● WHAT TO PRODUCE: Retype, with no pictures, each line from the one that holds "font-size: 29px ->" through the last line of the entries below, both included.

--------------------------------

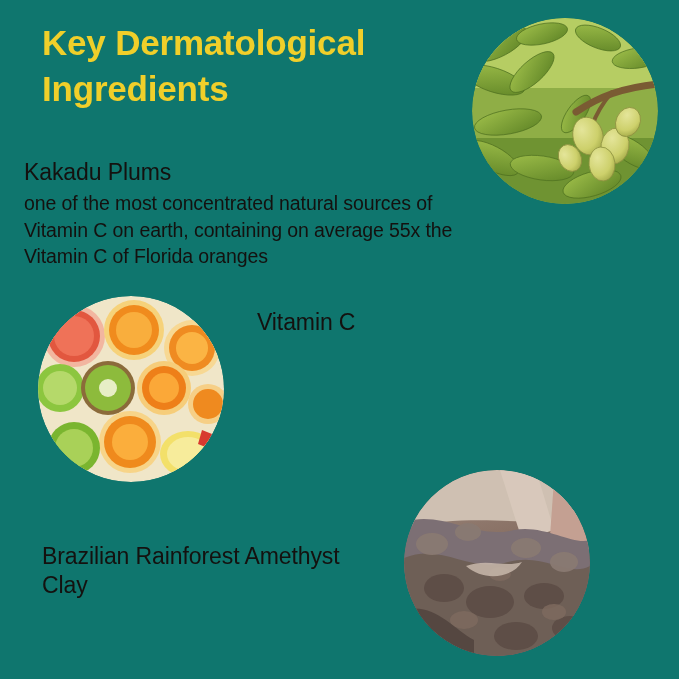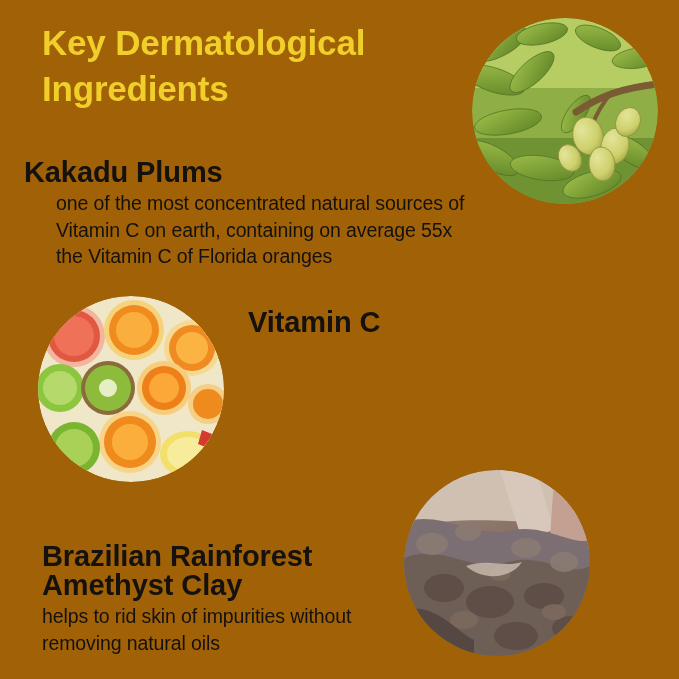"Key Dermatological Ingredients" .page { background: #a16207 -> #0f766e }
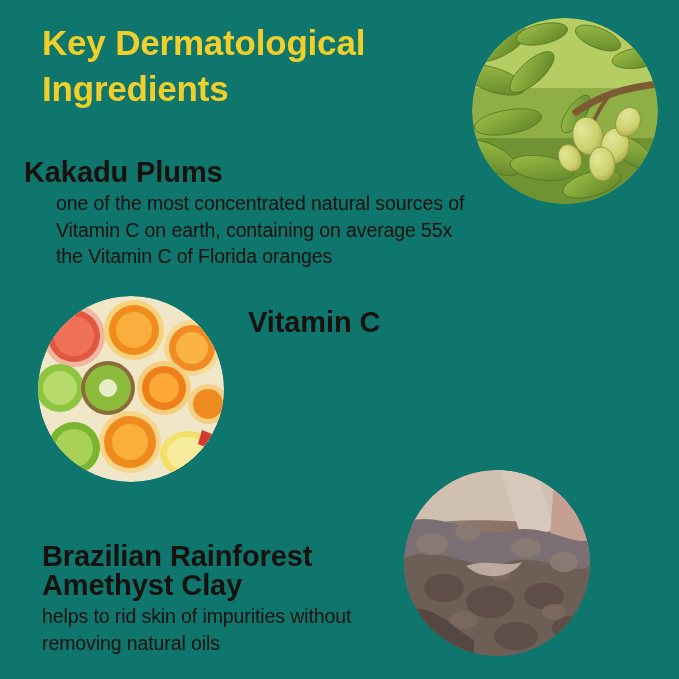"Kakadu Plums" .block-heading { font-size: 29px -> 23px; font-weight: 700 -> 400 }
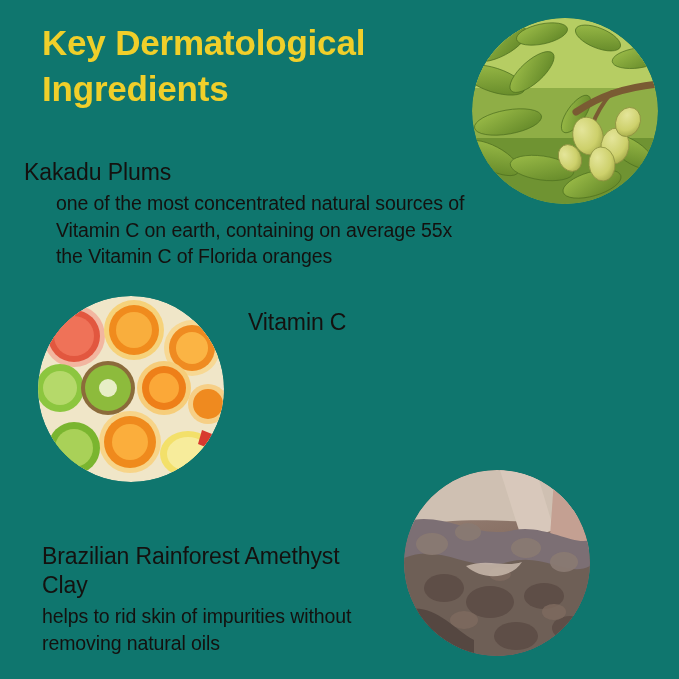"one of the most concentrated" .sec1 .block-body { margin-left: 32px -> none }
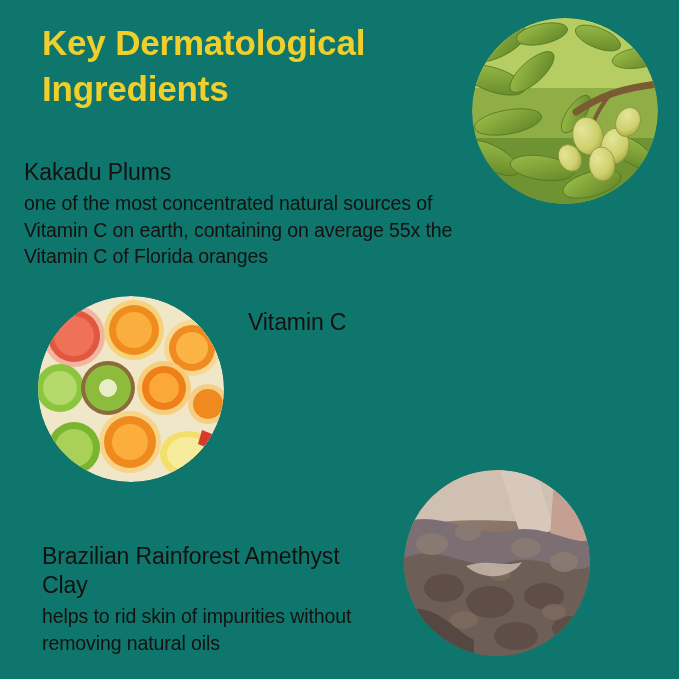"Vitamin C" .sec2 { left: 248px -> 257px }
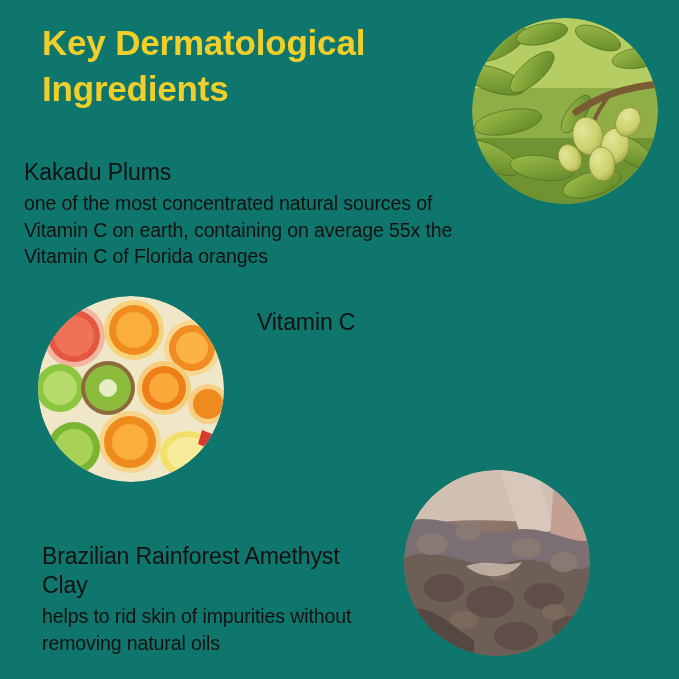"helps to rid skin of" div.block-body { html: <div>helps to rid skin of impurities without removing natural oils</div> -> none }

--------------------------------

● OUTPUT OF THE EXERCISE:
"Kakadu Plums" .block-heading { font-size: 29px -> 23px; font-weight: 700 -> 400 }
"one of the most concentrated" .sec1 .block-body { margin-left: 32px -> none }
"Vitamin C" .sec2 { left: 248px -> 257px }
"helps to rid skin of" div.block-body { html: <div>helps to rid skin of impurities without removing natural oils</div> -> none }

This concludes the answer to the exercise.